## DESCRIPTION OF THE TASK:
Below are lines of data; restate word for word those running from the line containing "- If you want" to the line containing "right-click on it to customize it.", inclusive, and no others.

## EXTRACTED RECORDS:
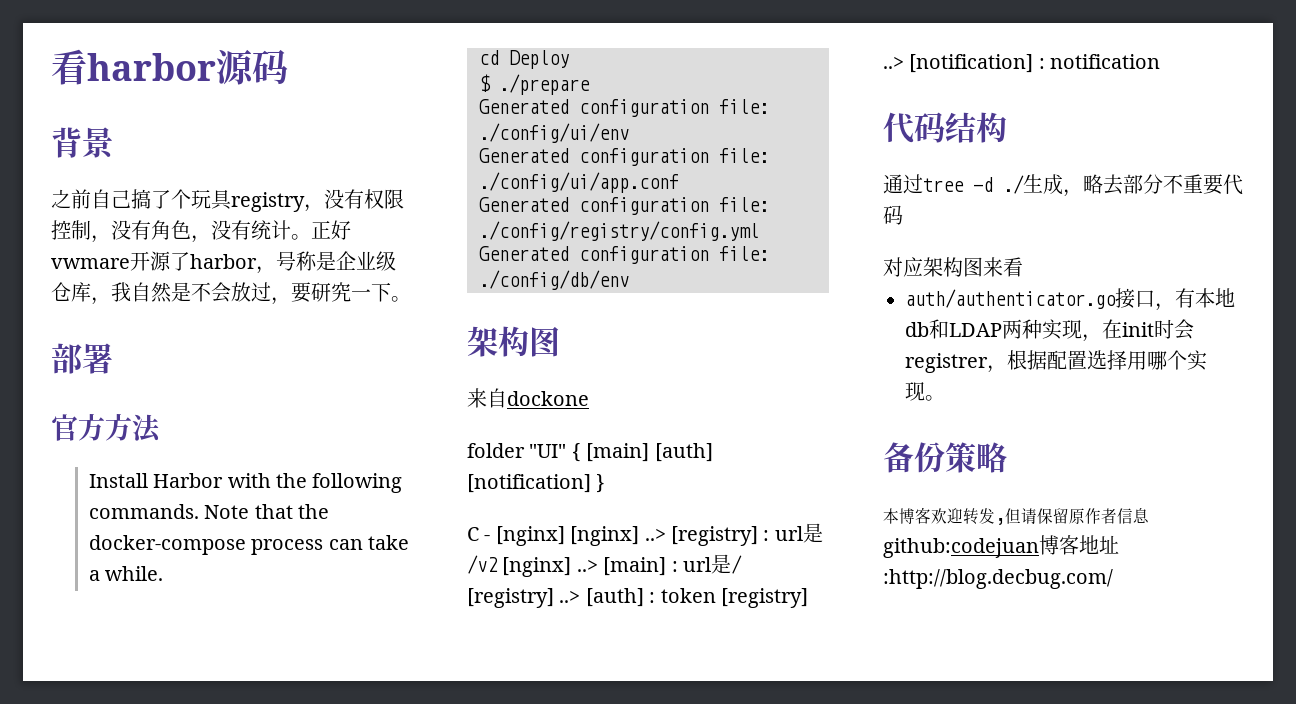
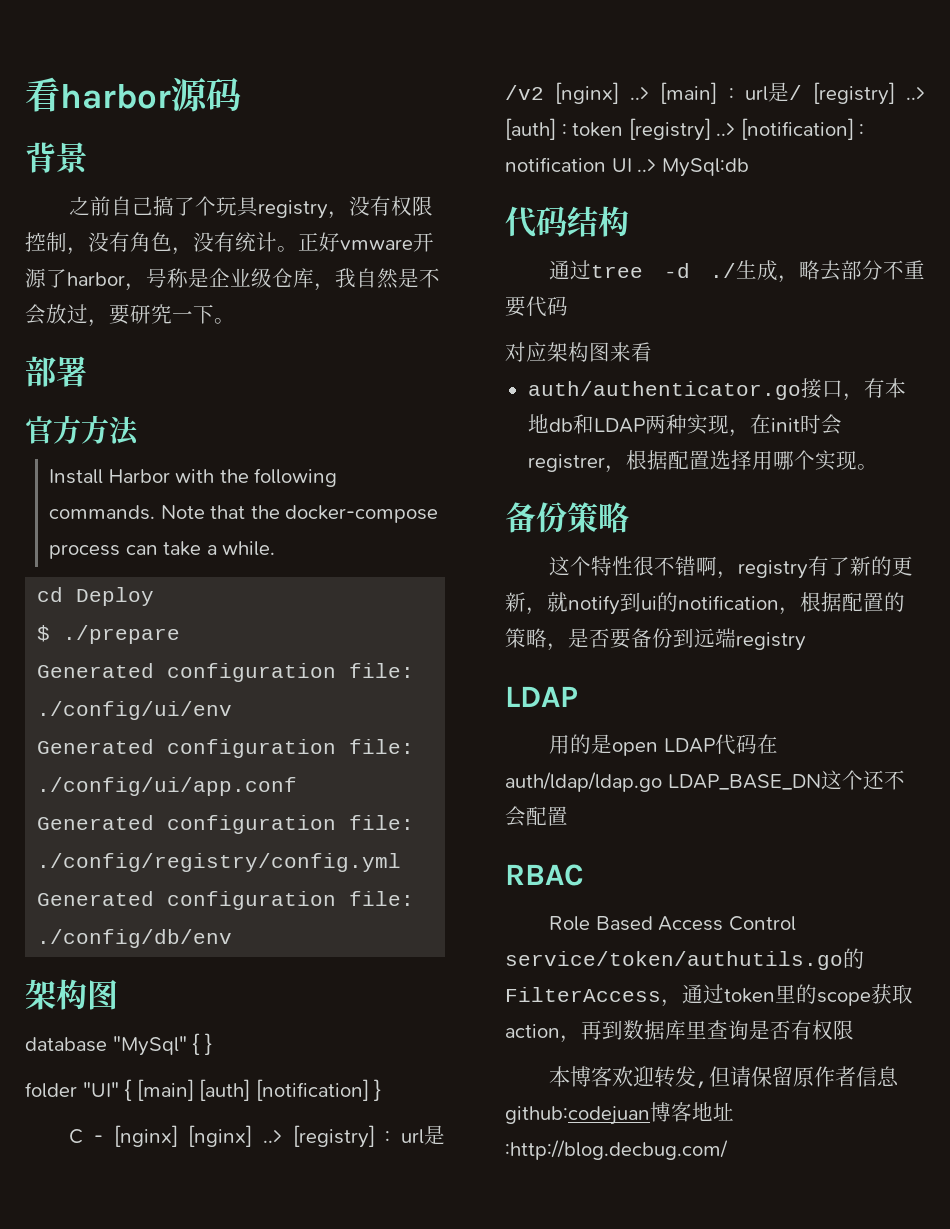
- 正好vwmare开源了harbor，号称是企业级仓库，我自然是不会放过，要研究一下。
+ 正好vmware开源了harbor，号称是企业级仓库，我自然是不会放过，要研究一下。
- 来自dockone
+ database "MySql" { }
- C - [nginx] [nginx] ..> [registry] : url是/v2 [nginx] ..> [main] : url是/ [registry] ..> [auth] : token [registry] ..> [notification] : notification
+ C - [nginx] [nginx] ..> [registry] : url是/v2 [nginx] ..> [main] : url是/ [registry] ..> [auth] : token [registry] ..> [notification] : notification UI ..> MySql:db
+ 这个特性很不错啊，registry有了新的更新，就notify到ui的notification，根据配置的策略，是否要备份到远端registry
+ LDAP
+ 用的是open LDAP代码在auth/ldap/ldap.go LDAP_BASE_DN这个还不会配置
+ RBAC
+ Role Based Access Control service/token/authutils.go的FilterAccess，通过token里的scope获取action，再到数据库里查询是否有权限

---

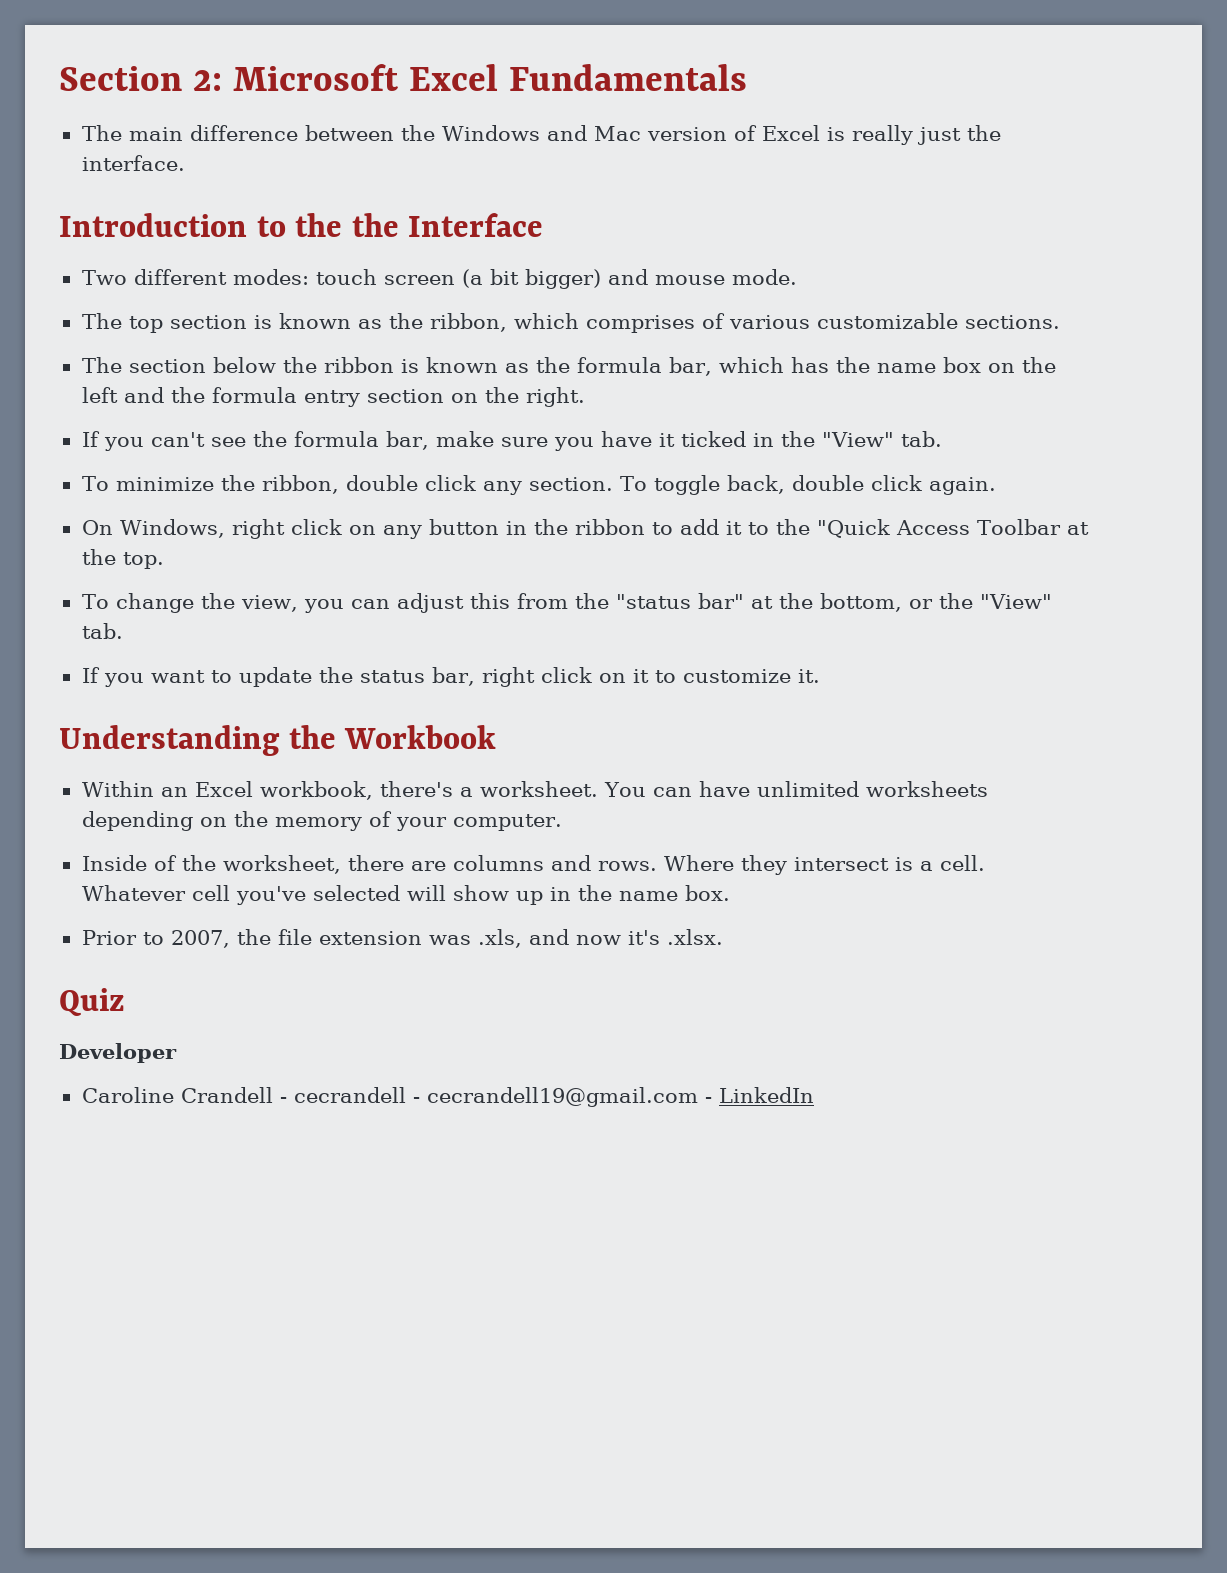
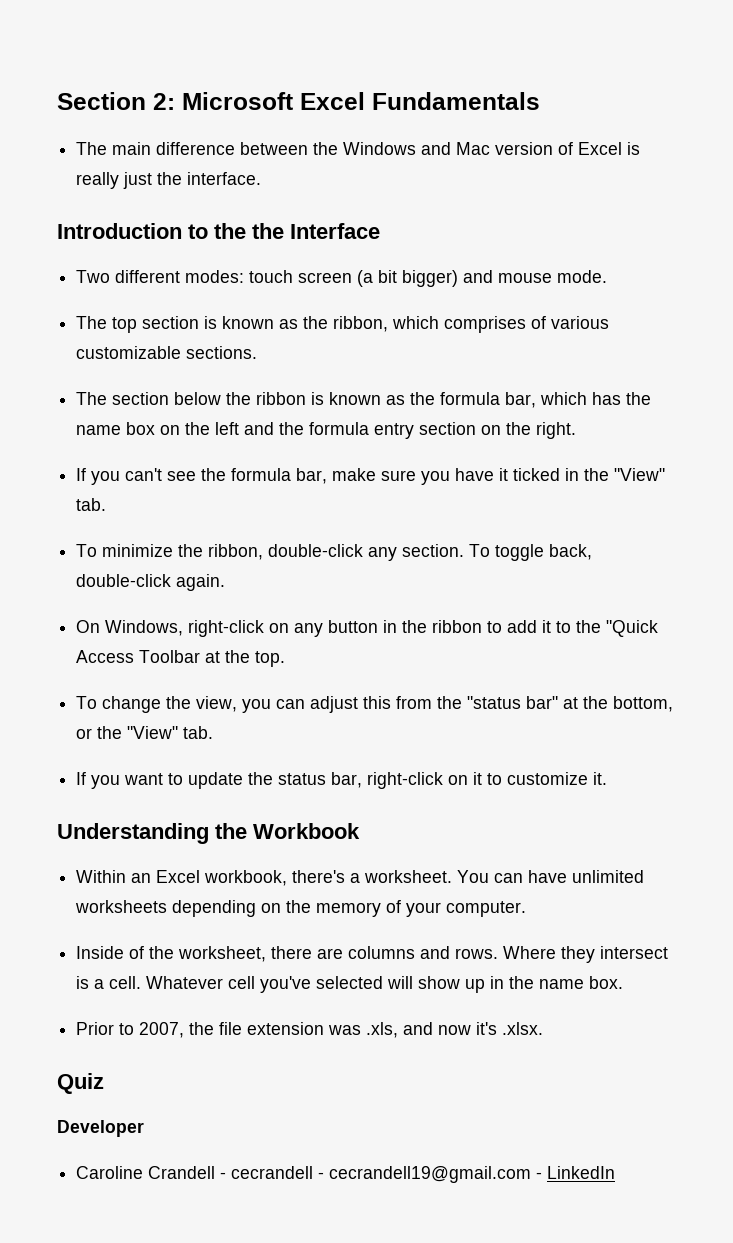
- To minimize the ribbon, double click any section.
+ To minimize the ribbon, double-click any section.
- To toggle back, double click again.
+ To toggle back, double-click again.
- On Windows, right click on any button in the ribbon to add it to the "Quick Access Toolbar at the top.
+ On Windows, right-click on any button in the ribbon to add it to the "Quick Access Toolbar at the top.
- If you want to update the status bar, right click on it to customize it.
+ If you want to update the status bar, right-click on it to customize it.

## TASK RESPONSE:
- If you want to update the status bar, right click on it to customize it.
+ If you want to update the status bar, right-click on it to customize it.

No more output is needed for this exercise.